--- START ---

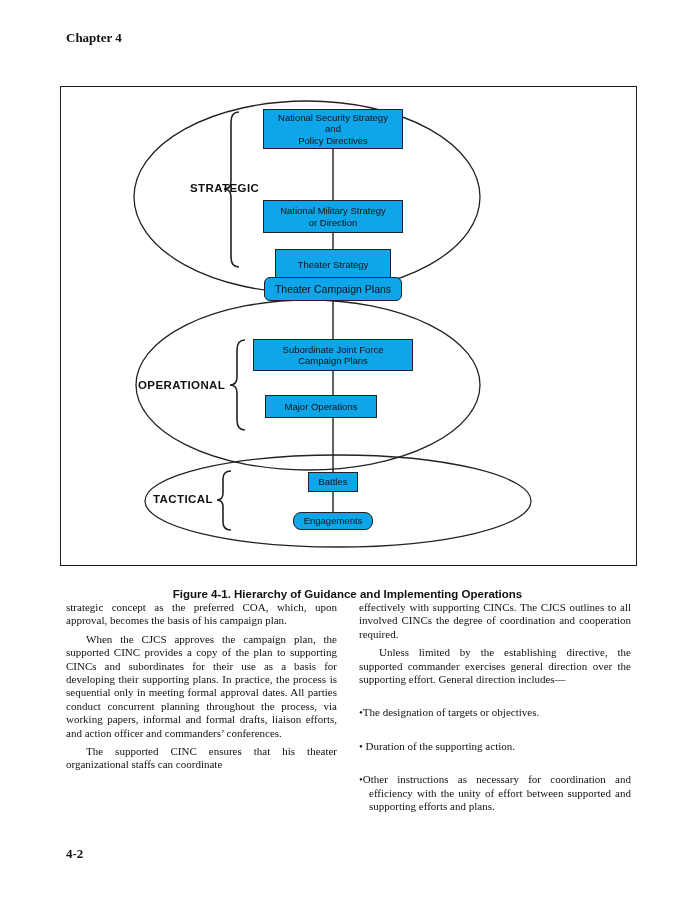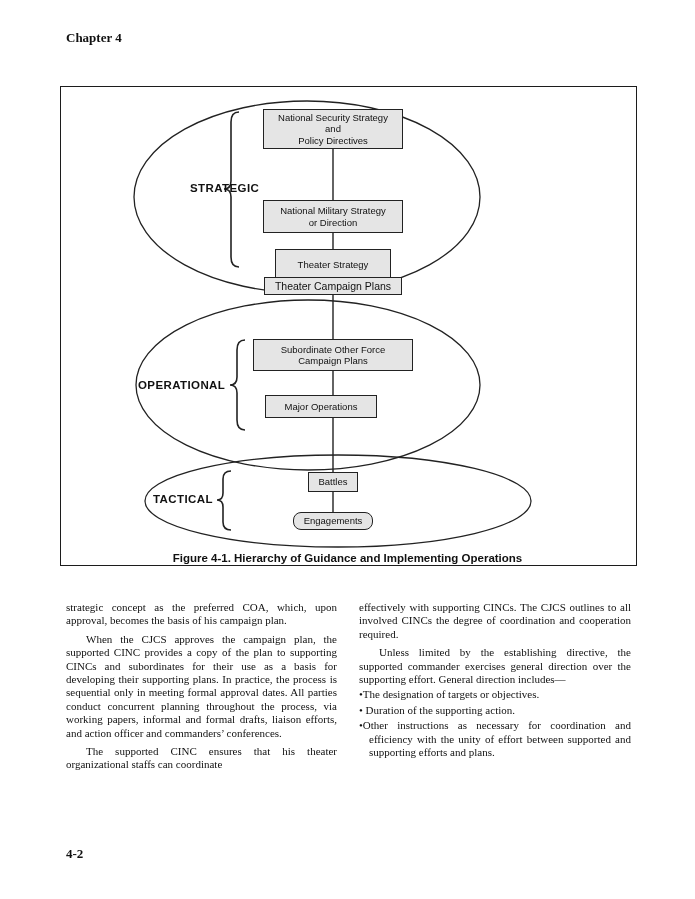"National Security Strategy" .dbox { background: #e5e5e5 -> #0ea5e9 }
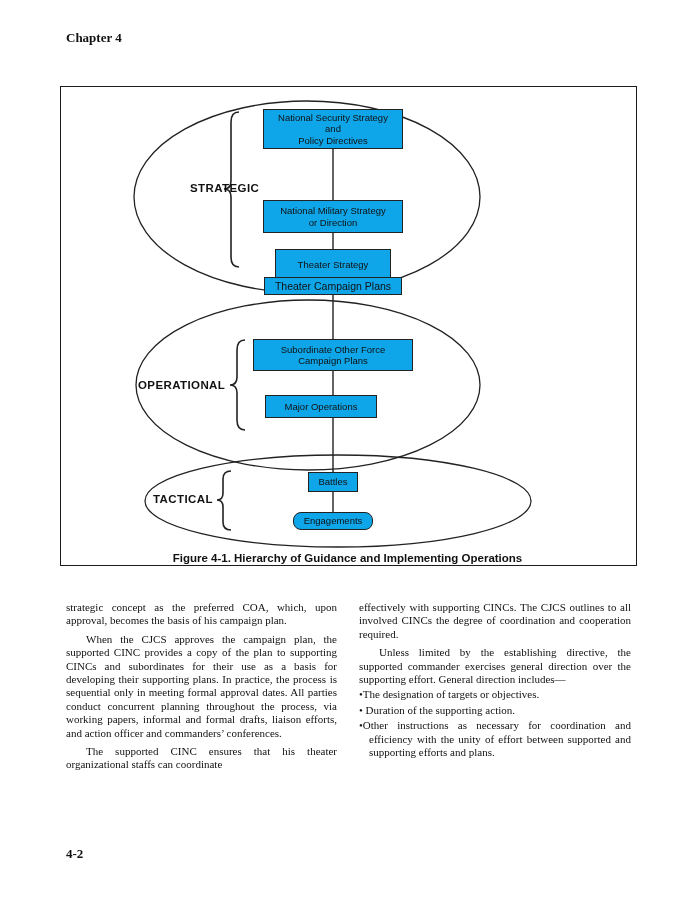"Theater Campaign Plans" div.dbox { border-radius: none -> 6px; height: 18px -> 24px }
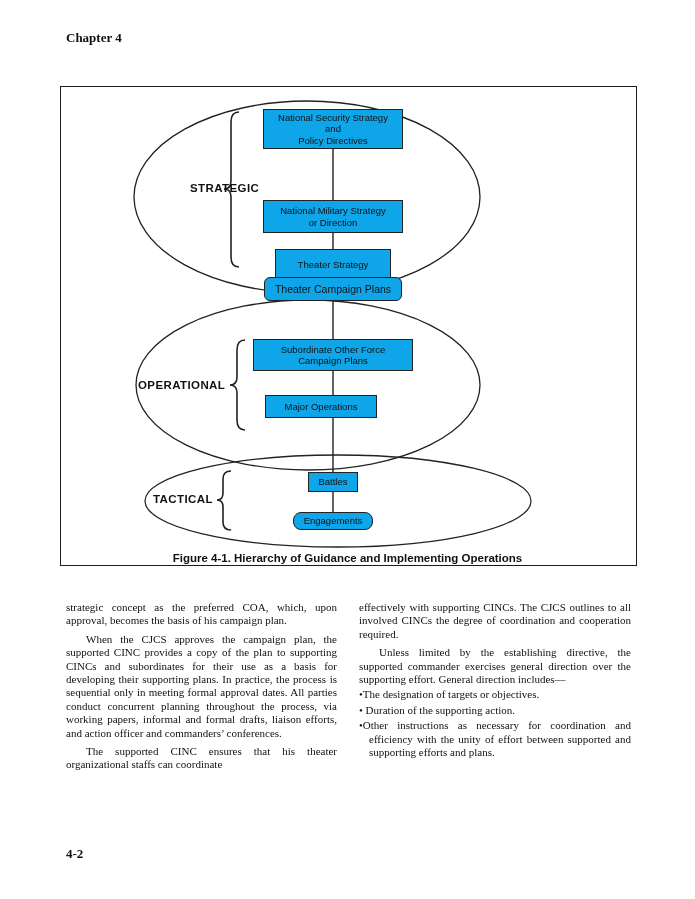"Subordinate Other Force" div.dbox { text: Other -> Joint }
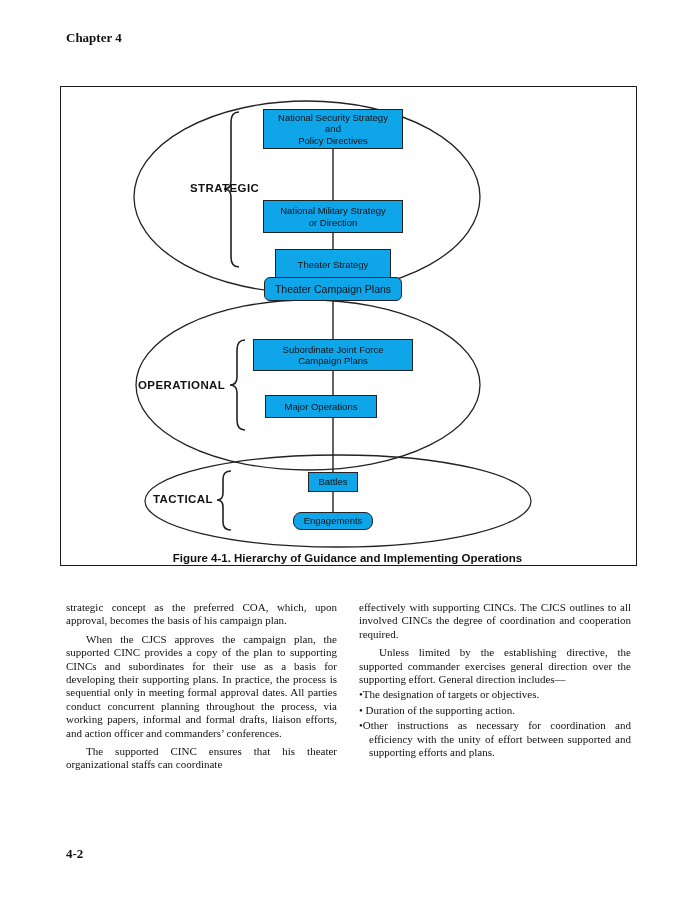"Figure 4-1. Hierarchy of Guidance" .figure-caption { top: 552px -> 588px }
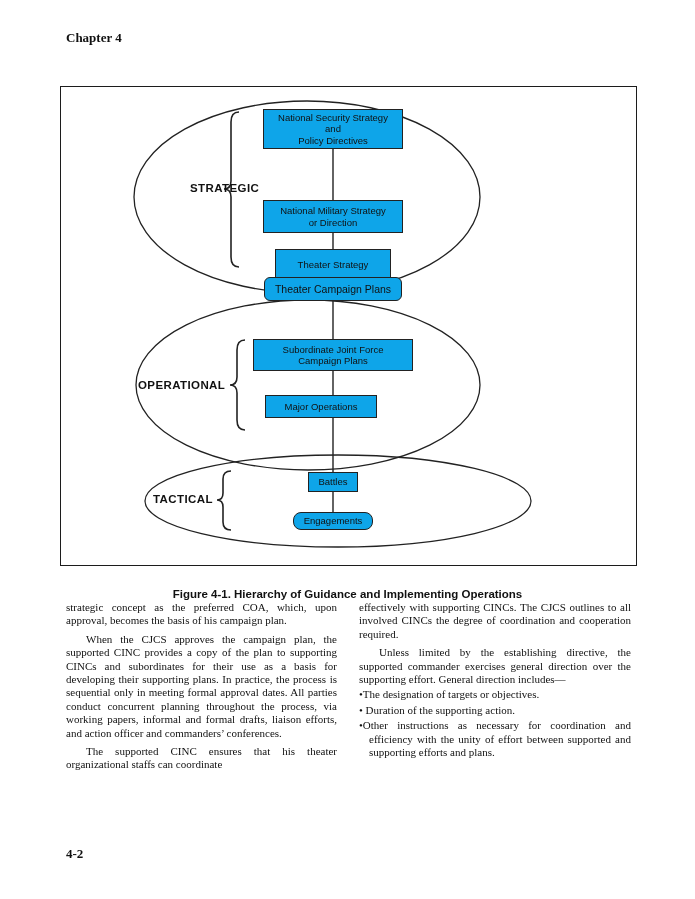"•The designation of targets or" .bullet { margin-top: 2px -> 20px }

--- END ---

> WHAT IS BEING ASKED
A faithful copy of the data above is wanted, with every image left out.

> ANSWER
"National Security Strategy" .dbox { background: #e5e5e5 -> #0ea5e9 }
"Theater Campaign Plans" div.dbox { border-radius: none -> 6px; height: 18px -> 24px }
"Subordinate Other Force" div.dbox { text: Other -> Joint }
"Figure 4-1. Hierarchy of Guidance" .figure-caption { top: 552px -> 588px }
"•The designation of targets or" .bullet { margin-top: 2px -> 20px }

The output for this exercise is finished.